Records for this task: Begin
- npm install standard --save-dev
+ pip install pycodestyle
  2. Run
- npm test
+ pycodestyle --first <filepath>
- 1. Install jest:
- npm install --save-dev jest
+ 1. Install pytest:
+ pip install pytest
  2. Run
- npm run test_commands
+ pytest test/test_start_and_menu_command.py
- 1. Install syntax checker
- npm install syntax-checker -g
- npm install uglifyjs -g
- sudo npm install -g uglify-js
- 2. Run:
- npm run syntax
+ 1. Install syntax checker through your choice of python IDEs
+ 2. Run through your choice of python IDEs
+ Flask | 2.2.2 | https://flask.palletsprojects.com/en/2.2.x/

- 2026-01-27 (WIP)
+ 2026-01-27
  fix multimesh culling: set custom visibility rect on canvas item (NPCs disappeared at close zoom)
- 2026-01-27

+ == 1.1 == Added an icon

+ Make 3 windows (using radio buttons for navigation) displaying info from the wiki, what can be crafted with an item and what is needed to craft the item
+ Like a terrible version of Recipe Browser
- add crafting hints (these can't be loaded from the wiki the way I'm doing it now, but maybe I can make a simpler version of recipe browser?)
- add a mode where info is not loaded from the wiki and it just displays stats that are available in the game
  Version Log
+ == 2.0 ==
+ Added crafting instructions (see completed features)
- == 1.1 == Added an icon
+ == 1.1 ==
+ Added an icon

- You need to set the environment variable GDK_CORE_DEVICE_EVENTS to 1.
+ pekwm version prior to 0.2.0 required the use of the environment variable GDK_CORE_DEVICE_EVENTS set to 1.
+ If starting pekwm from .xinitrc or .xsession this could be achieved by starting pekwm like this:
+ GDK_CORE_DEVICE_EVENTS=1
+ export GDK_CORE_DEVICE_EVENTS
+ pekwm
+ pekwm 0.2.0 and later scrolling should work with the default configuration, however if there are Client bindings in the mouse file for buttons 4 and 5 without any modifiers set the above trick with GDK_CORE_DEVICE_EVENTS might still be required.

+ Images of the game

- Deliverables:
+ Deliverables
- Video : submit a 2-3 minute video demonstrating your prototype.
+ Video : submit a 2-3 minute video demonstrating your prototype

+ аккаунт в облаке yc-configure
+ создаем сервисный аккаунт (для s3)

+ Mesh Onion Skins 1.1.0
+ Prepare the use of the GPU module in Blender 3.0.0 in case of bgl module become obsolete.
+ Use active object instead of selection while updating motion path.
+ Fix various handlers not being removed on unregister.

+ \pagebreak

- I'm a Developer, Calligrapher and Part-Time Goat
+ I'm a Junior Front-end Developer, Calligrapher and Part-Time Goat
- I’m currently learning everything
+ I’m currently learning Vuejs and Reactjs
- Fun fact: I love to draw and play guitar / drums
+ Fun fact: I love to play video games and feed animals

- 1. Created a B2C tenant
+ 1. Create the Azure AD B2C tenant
Records for this task: End
* What you need to do *
Nothing should appear in the answer except the lines above from the line with "pycodestyle --first <filepath>" through the line with "module become obsolete.", both included, written out exactly.

* Exercise answer *
+ pycodestyle --first <filepath>
- 1. Install jest:
- npm install --save-dev jest
+ 1. Install pytest:
+ pip install pytest
  2. Run
- npm run test_commands
+ pytest test/test_start_and_menu_command.py
- 1. Install syntax checker
- npm install syntax-checker -g
- npm install uglifyjs -g
- sudo npm install -g uglify-js
- 2. Run:
- npm run syntax
+ 1. Install syntax checker through your choice of python IDEs
+ 2. Run through your choice of python IDEs
+ Flask | 2.2.2 | https://flask.palletsprojects.com/en/2.2.x/

- 2026-01-27 (WIP)
+ 2026-01-27
  fix multimesh culling: set custom visibility rect on canvas item (NPCs disappeared at close zoom)
- 2026-01-27

+ == 1.1 == Added an icon

+ Make 3 windows (using radio buttons for navigation) displaying info from the wiki, what can be crafted with an item and what is needed to craft the item
+ Like a terrible version of Recipe Browser
- add crafting hints (these can't be loaded from the wiki the way I'm doing it now, but maybe I can make a simpler version of recipe browser?)
- add a mode where info is not loaded from the wiki and it just displays stats that are available in the game
  Version Log
+ == 2.0 ==
+ Added crafting instructions (see completed features)
- == 1.1 == Added an icon
+ == 1.1 ==
+ Added an icon

- You need to set the environment variable GDK_CORE_DEVICE_EVENTS to 1.
+ pekwm version prior to 0.2.0 required the use of the environment variable GDK_CORE_DEVICE_EVENTS set to 1.
+ If starting pekwm from .xinitrc or .xsession this could be achieved by starting pekwm like this:
+ GDK_CORE_DEVICE_EVENTS=1
+ export GDK_CORE_DEVICE_EVENTS
+ pekwm
+ pekwm 0.2.0 and later scrolling should work with the default configuration, however if there are Client bindings in the mouse file for buttons 4 and 5 without any modifiers set the above trick with GDK_CORE_DEVICE_EVENTS might still be required.

+ Images of the game

- Deliverables:
+ Deliverables
- Video : submit a 2-3 minute video demonstrating your prototype.
+ Video : submit a 2-3 minute video demonstrating your prototype

+ аккаунт в облаке yc-configure
+ создаем сервисный аккаунт (для s3)

+ Mesh Onion Skins 1.1.0
+ Prepare the use of the GPU module in Blender 3.0.0 in case of bgl module become obsolete.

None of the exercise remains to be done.